• _What is expected_: Repeat the lines from the line with "html: <div> <span>FOR" to the line with "text: CONGRESSIONAL ->" in the listing below, keeping both end lines and adding nothing.

• _Supplied data_:

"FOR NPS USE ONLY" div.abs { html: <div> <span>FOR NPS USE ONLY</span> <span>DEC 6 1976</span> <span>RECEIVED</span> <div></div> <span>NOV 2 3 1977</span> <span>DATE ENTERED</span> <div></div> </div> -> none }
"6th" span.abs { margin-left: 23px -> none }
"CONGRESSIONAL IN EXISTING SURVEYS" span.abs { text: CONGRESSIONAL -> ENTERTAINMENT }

---

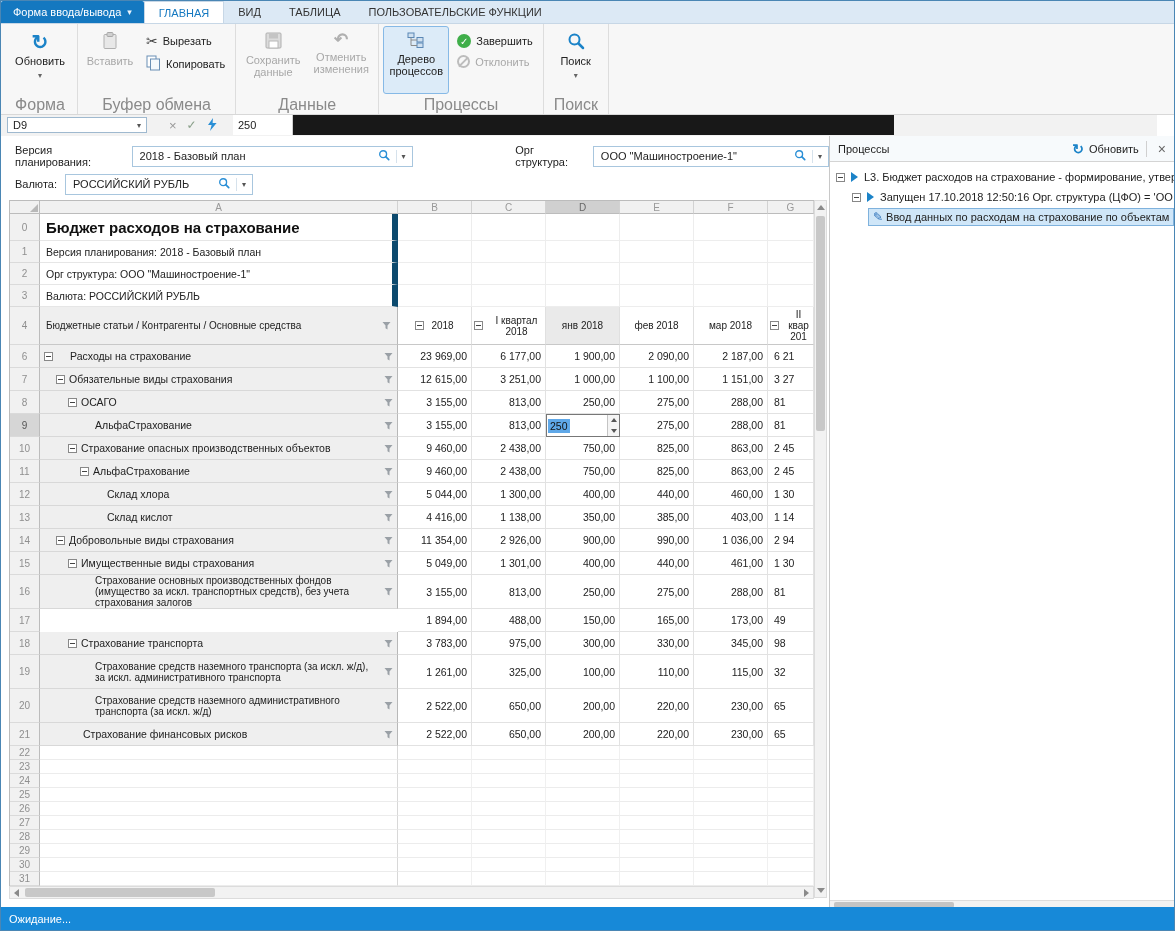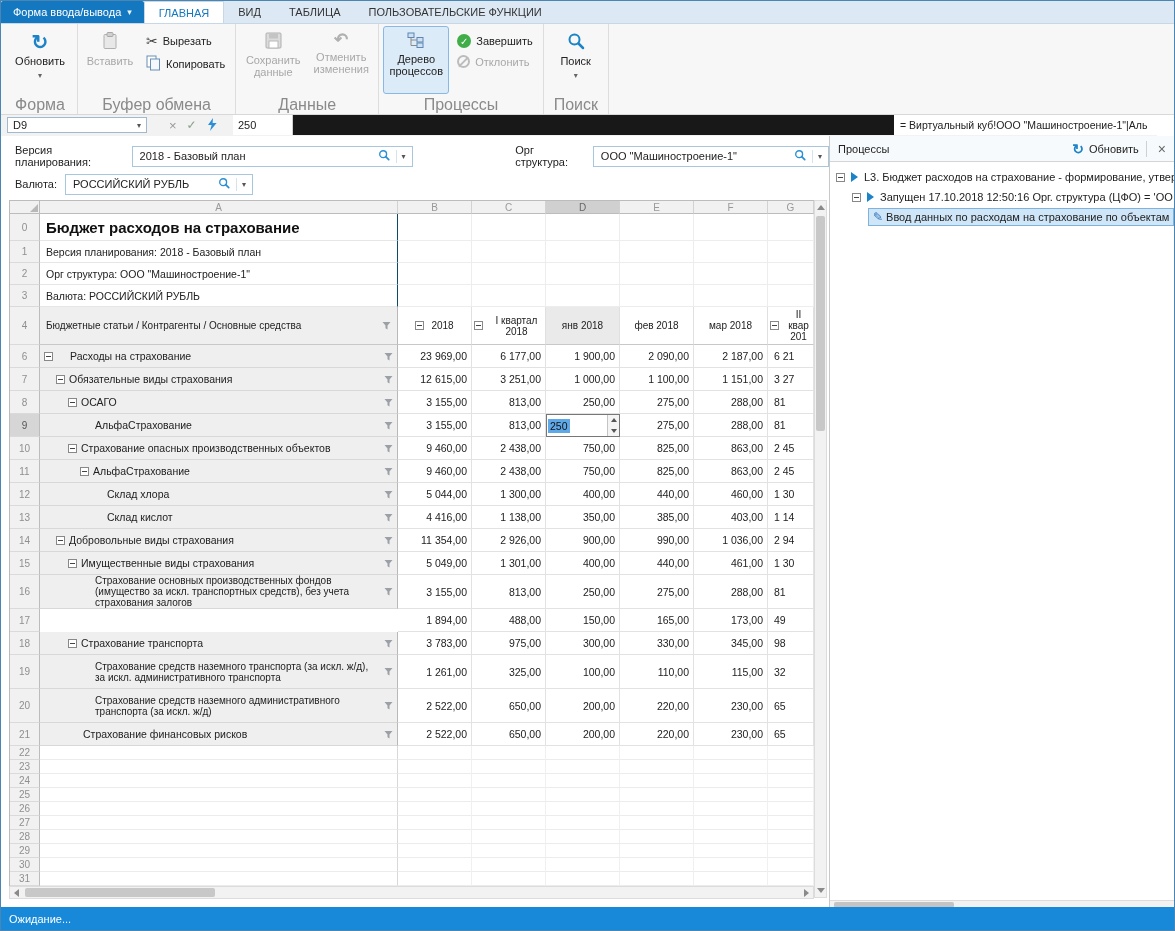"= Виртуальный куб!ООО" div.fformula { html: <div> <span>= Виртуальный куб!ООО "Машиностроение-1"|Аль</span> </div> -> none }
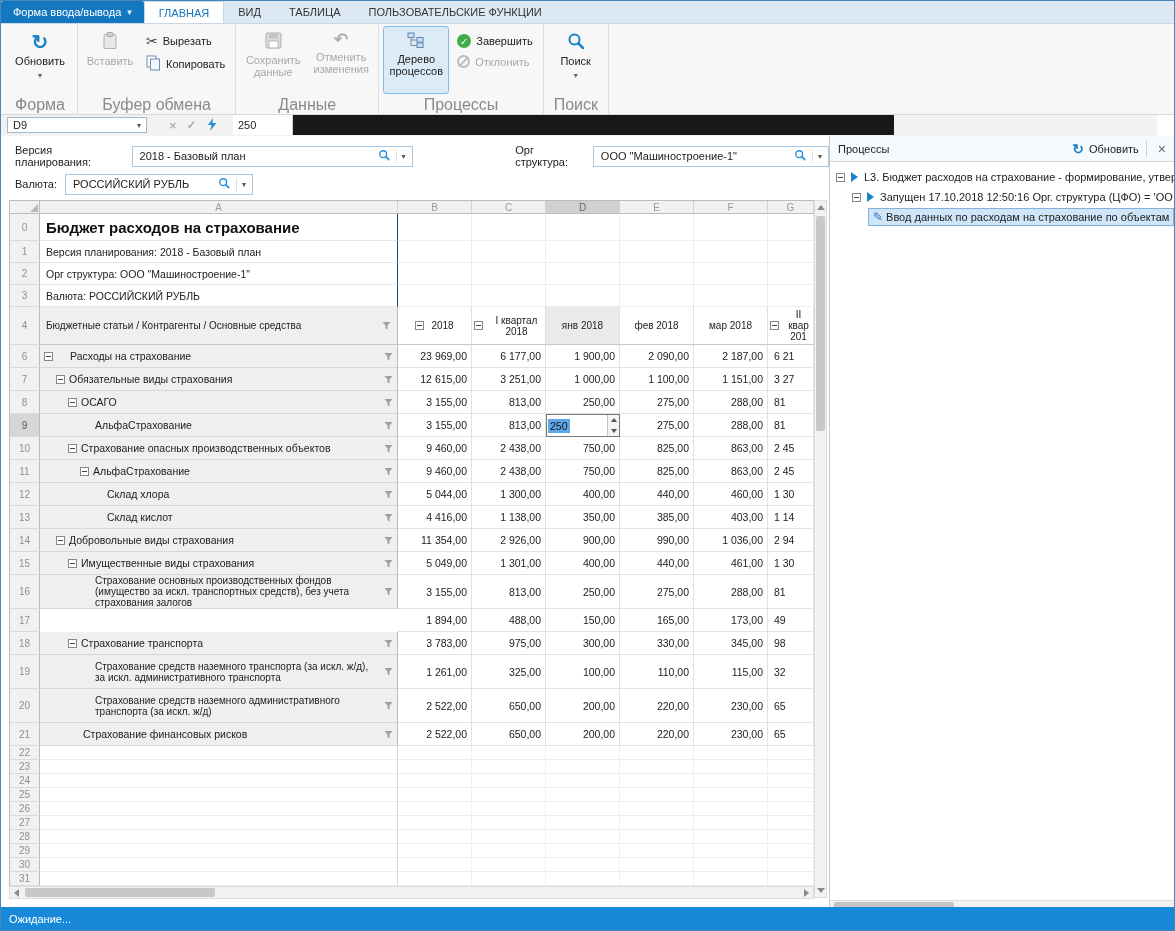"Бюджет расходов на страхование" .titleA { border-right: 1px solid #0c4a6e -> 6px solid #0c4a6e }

• _Answer for this exercise_:
"FOR NPS USE ONLY" div.abs { html: <div> <span>FOR NPS USE ONLY</span> <span>DEC 6 1976</span> <span>RECEIVED</span> <div></div> <span>NOV 2 3 1977</span> <span>DATE ENTERED</span> <div></div> </div> -> none }
"6th" span.abs { margin-left: 23px -> none }
"CONGRESSIONAL IN EXISTING SURVEYS" span.abs { text: CONGRESSIONAL -> ENTERTAINMENT }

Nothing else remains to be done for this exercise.